• [Problem to solve] Identify all lines in the data containing the string "BLAST". Copy them out.

(Image comparison data)
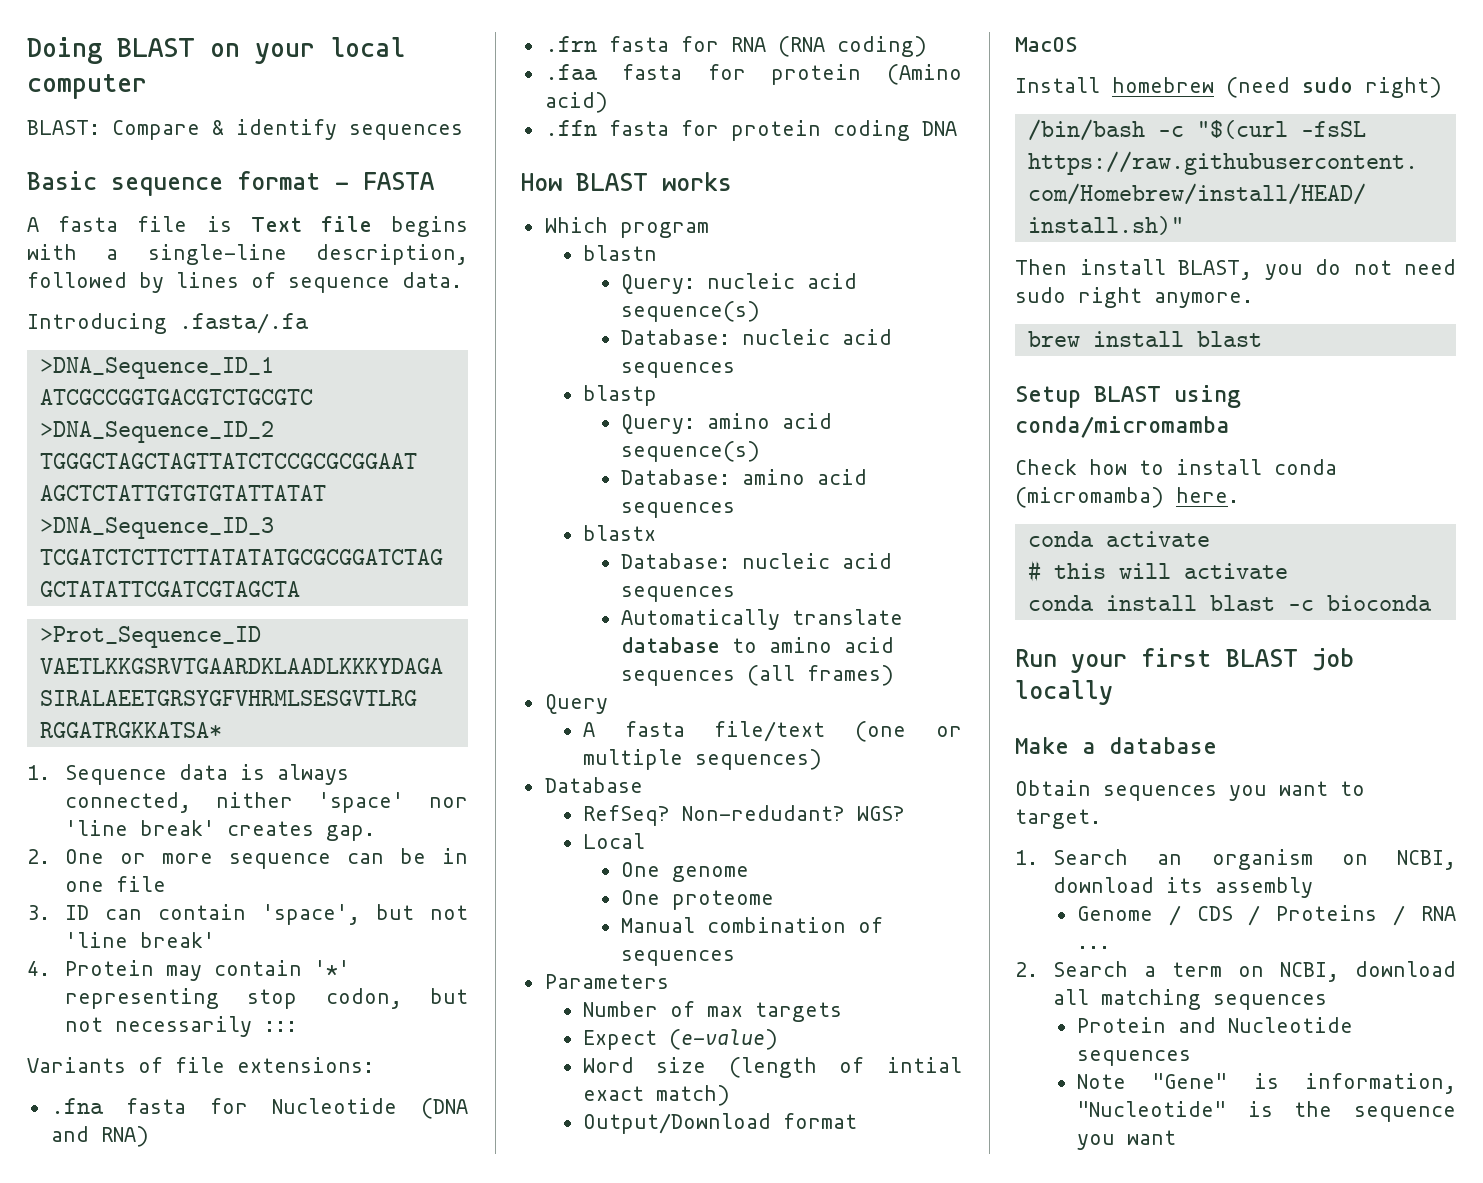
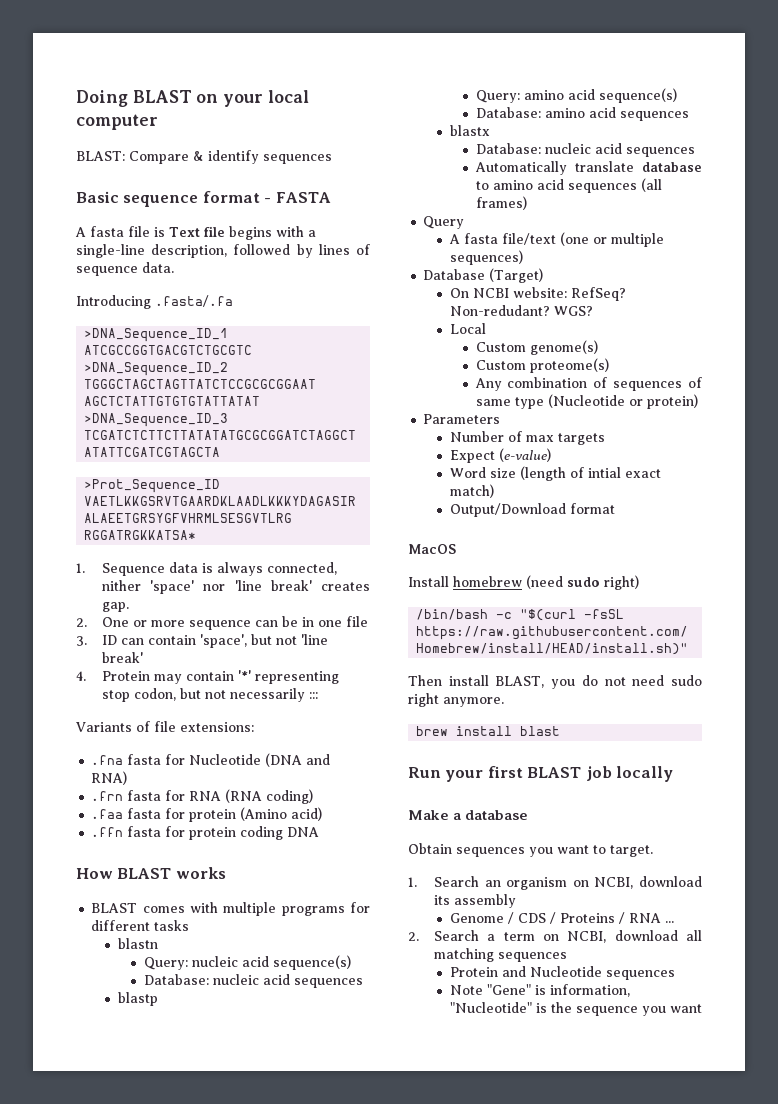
[544,217,709,238] Which program -> [91,902,370,916] [91,920,190,931] BLAST comes with multiple programs for different tasks
(643, 785) // -> [489,268,544,283] [449,287,567,298] (Target) // On NCBI website:
[621,862,750,882] [621,890,775,910] [621,917,884,933] [621,950,736,966] One genome // One proteome // Manual combination of sequences -> [475,340,598,355] [475,358,609,373] [474,377,702,391] [475,394,698,409] Custom genome(s) // Custom proteome(s) // Any combination of sequences of same type (Nucleotide or protein)
[1015,385,1241,408] [1015,416,1230,438] [1015,459,1337,475] [1015,487,1239,508] [1027,531,1210,547] [1027,560,1288,582] [1027,595,1432,611] // Setup BLAST using conda/micromamba // Check how to install conda (micromamba) here. // conda activate // # this will activate // conda install blast -c bioconda -> (561, 731) none

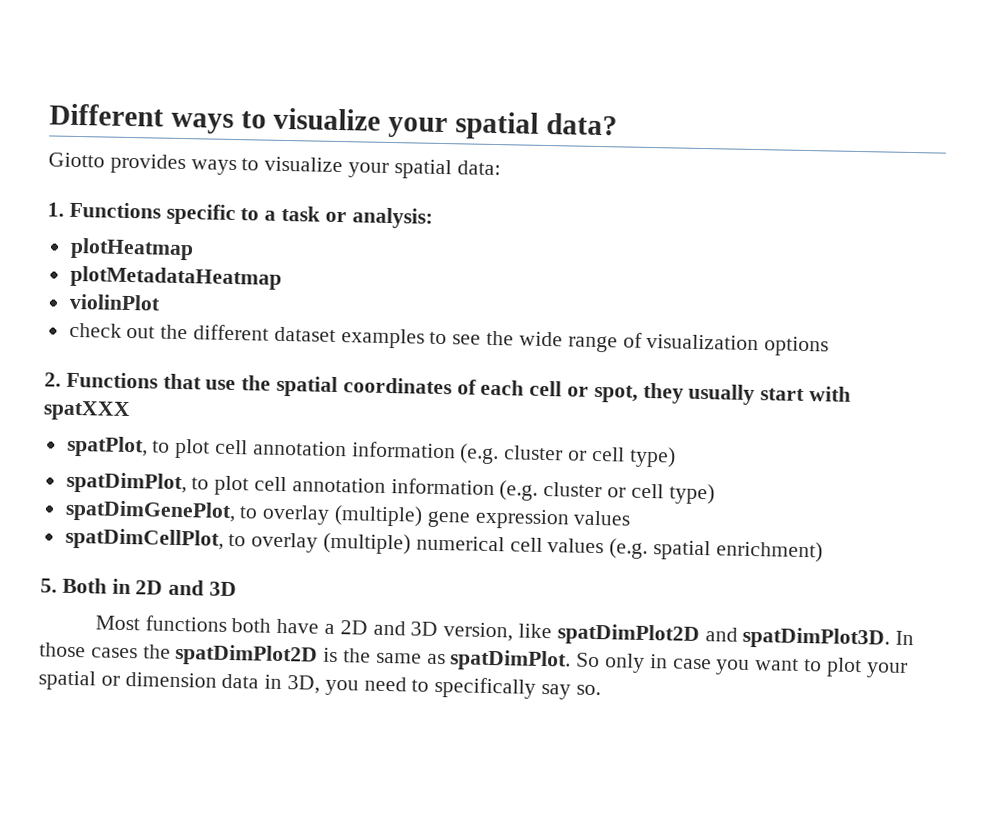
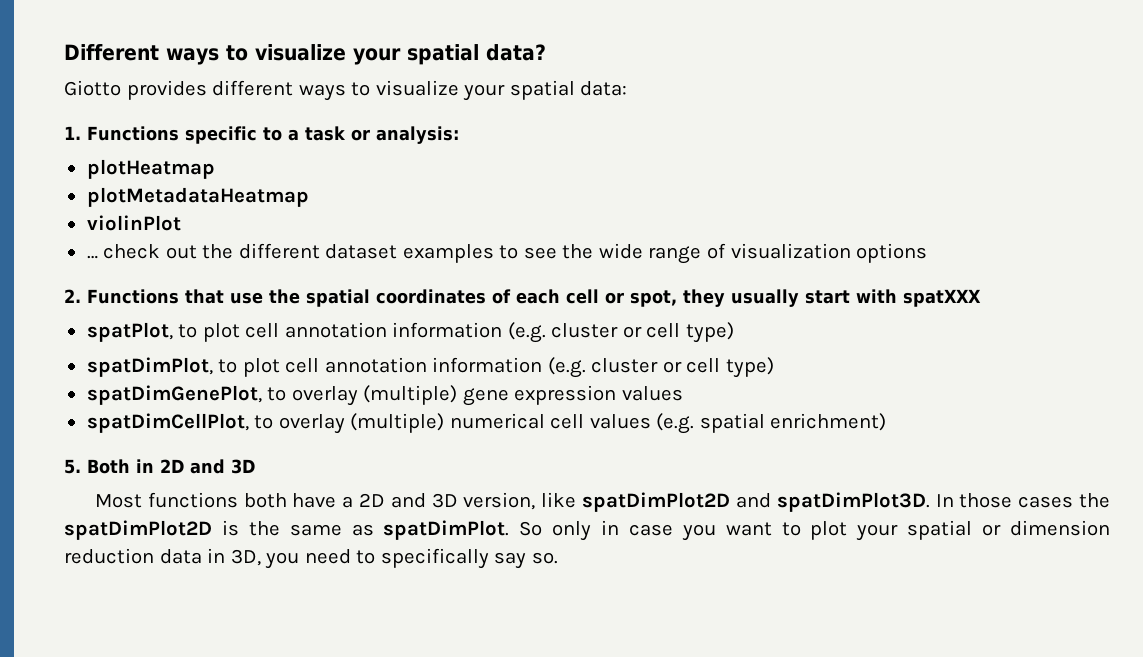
(186, 164) none -> [212,80,294,96] different
(161, 302) none -> [86,255,98,259] …
(217, 679) none -> [64,548,154,564] reduction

• [Solution for this problem]
[544,217,709,238] Which program -> [91,902,370,916] [91,920,190,931] BLAST comes with multiple programs for different tasks
[1015,385,1241,408] [1015,416,1230,438] [1015,459,1337,475] [1015,487,1239,508] [1027,531,1210,547] [1027,560,1288,582] [1027,595,1432,611] // Setup BLAST using conda/micromamba // Check how to install conda (micromamba) here. // conda activate // # this will activate // conda install blast -c bioconda -> (561, 731) none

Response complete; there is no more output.